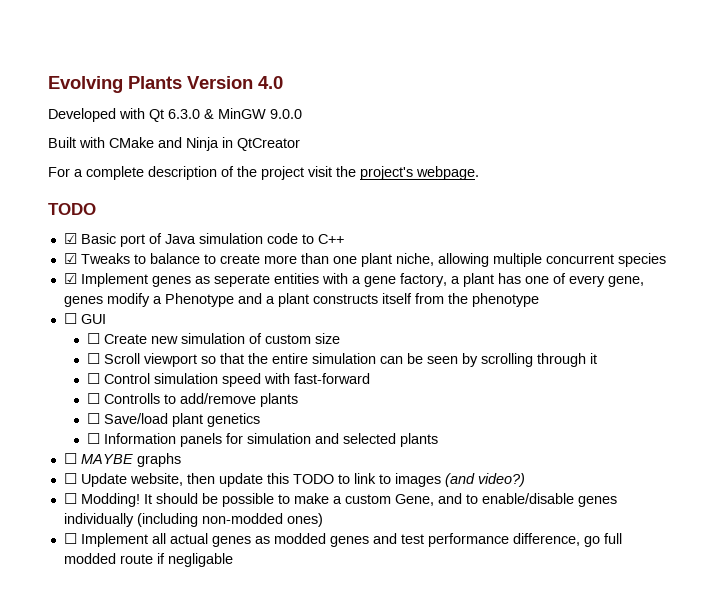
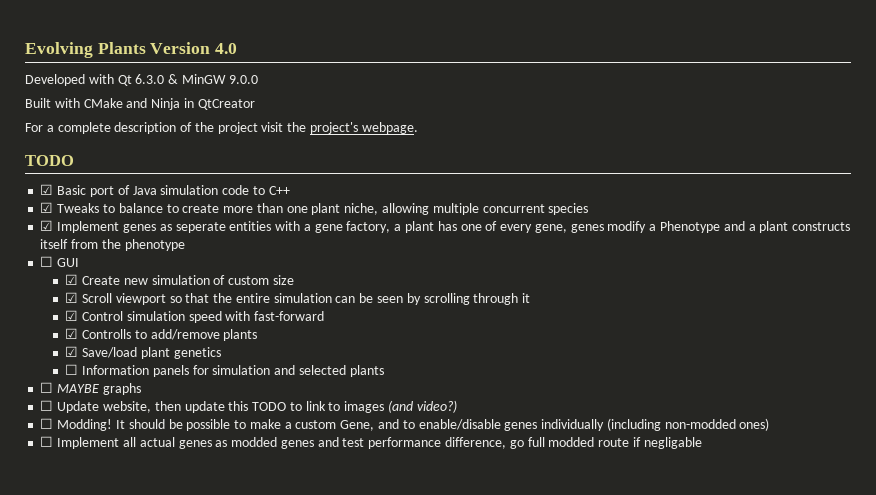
[87,333,101,344] ☐ -> [65,274,79,285] ☑
[87,353,101,364] ☐ -> [65,292,79,303] ☑
[87,373,101,384] ☐ -> [65,310,79,321] ☑
[87,393,101,404] ☐ -> [65,328,79,339] ☑
[87,413,101,424] ☐ -> [65,346,79,357] ☑

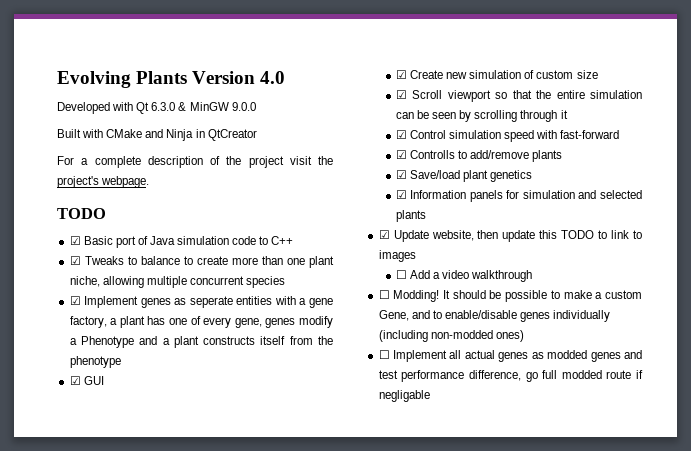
[40,256,54,267] ☐ -> [69,376,81,385] ☑
[65,364,79,375] ☐ -> [395,190,407,199] ☑
[40,382,141,395] [40,400,54,411] ☐ MAYBE graphs // ☐ -> [378,230,390,239] ☑
[387,400,457,413] (and video?) -> [395,270,533,282] // ☐ Add a video walkthrough

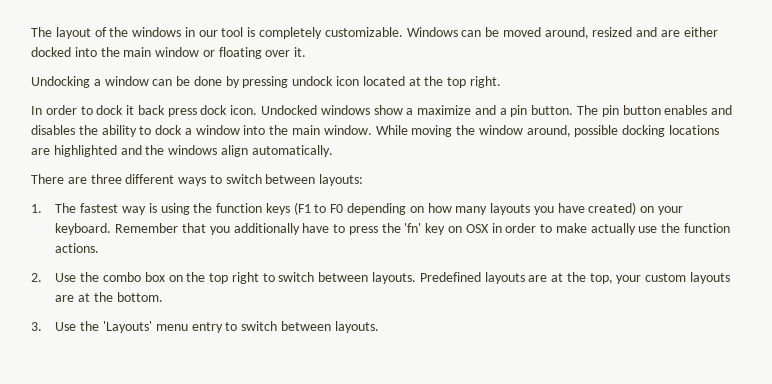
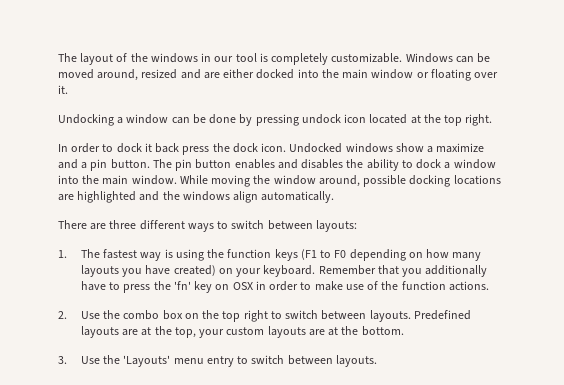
(197, 112) none -> [212,143,230,152] the
[590,223,658,235] actually use -> [345,281,379,290] use of

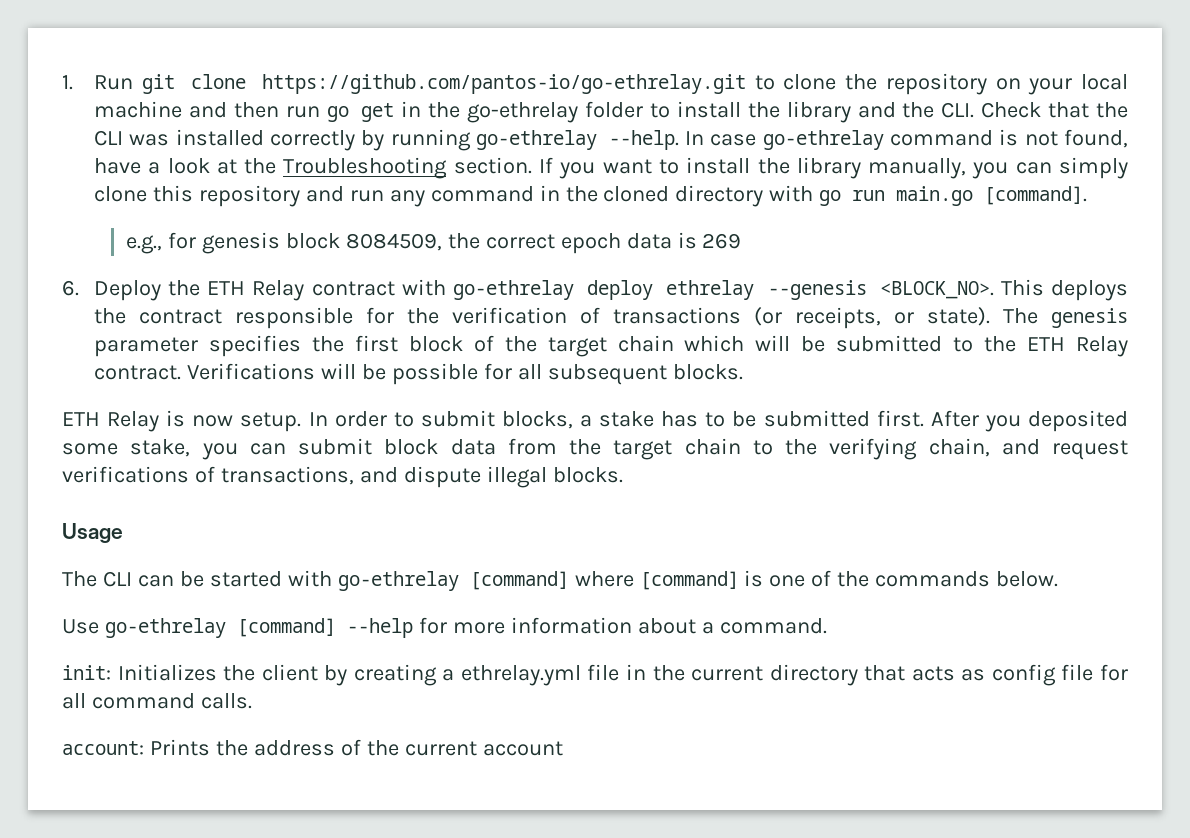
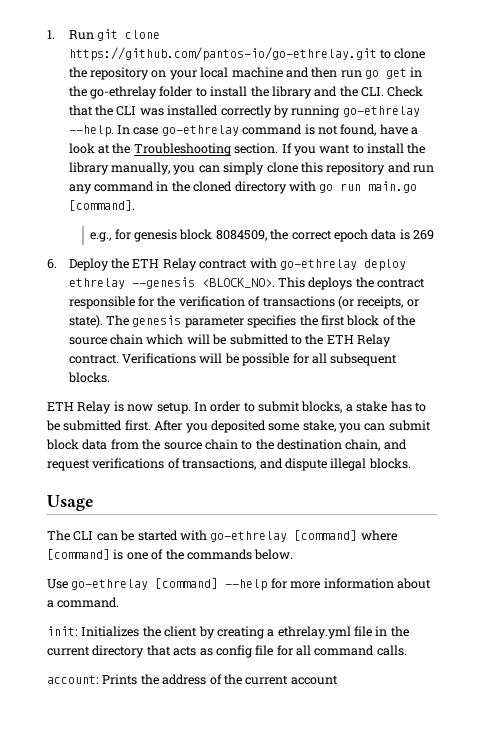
[547,337,607,357] target -> [68,337,107,345] source
[613,440,673,460] target -> [163,442,202,450] source
[829,438,918,460] verifying -> [277,439,342,450] destination

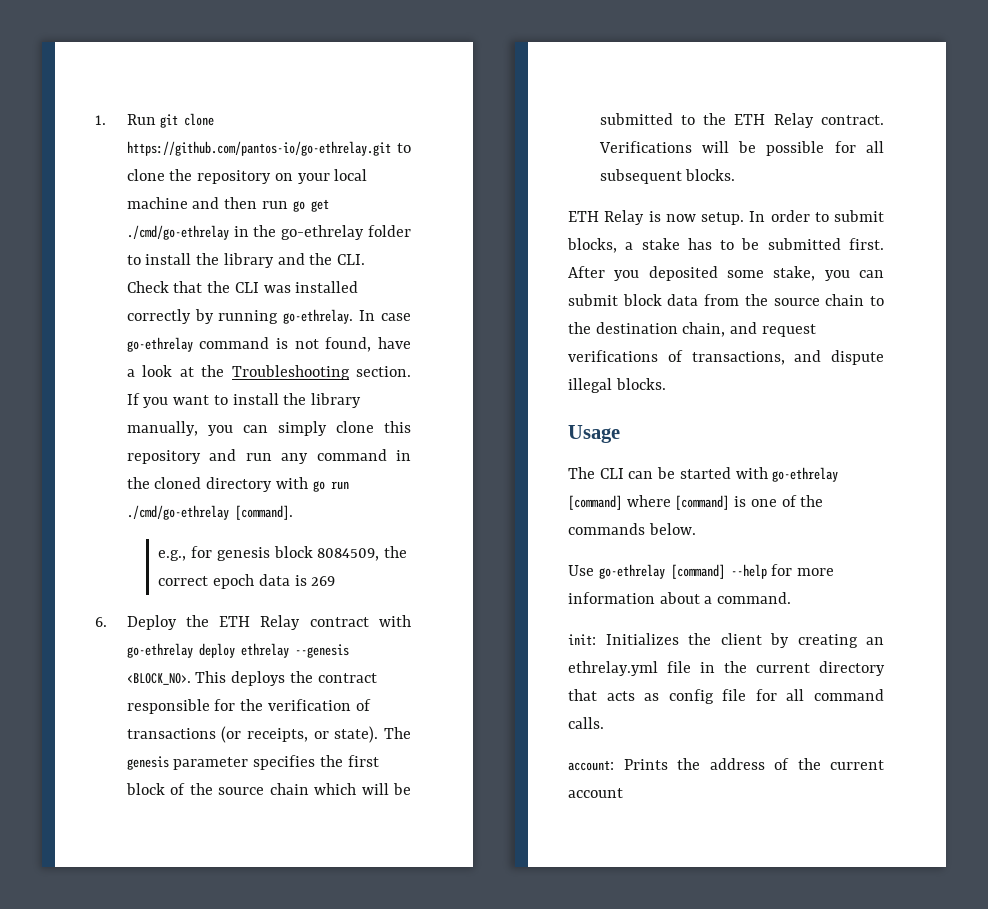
(408, 73) none -> [126,225,229,240] ./cmd/go-ethrelay
[342,106,420,117] [68,125,114,137] go-ethrelay --help. -> [283,309,354,324] go-ethrelay.
[368,181,418,193] main.go -> [126,505,229,520] ./cmd/go-ethrelay
[267,629,275,637] a -> [866,637,884,645] an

*Task directions*
The complete material, set down exactly and stripped of pictures, is the expected response.

*Response area*
[87,333,101,344] ☐ -> [65,274,79,285] ☑
[87,353,101,364] ☐ -> [65,292,79,303] ☑
[87,373,101,384] ☐ -> [65,310,79,321] ☑
[87,393,101,404] ☐ -> [65,328,79,339] ☑
[87,413,101,424] ☐ -> [65,346,79,357] ☑

[40,256,54,267] ☐ -> [69,376,81,385] ☑
[65,364,79,375] ☐ -> [395,190,407,199] ☑
[40,382,141,395] [40,400,54,411] ☐ MAYBE graphs // ☐ -> [378,230,390,239] ☑
[387,400,457,413] (and video?) -> [395,270,533,282] // ☐ Add a video walkthrough

(197, 112) none -> [212,143,230,152] the
[590,223,658,235] actually use -> [345,281,379,290] use of

[547,337,607,357] target -> [68,337,107,345] source
[613,440,673,460] target -> [163,442,202,450] source
[829,438,918,460] verifying -> [277,439,342,450] destination

(408, 73) none -> [126,225,229,240] ./cmd/go-ethrelay
[342,106,420,117] [68,125,114,137] go-ethrelay --help. -> [283,309,354,324] go-ethrelay.
[368,181,418,193] main.go -> [126,505,229,520] ./cmd/go-ethrelay
[267,629,275,637] a -> [866,637,884,645] an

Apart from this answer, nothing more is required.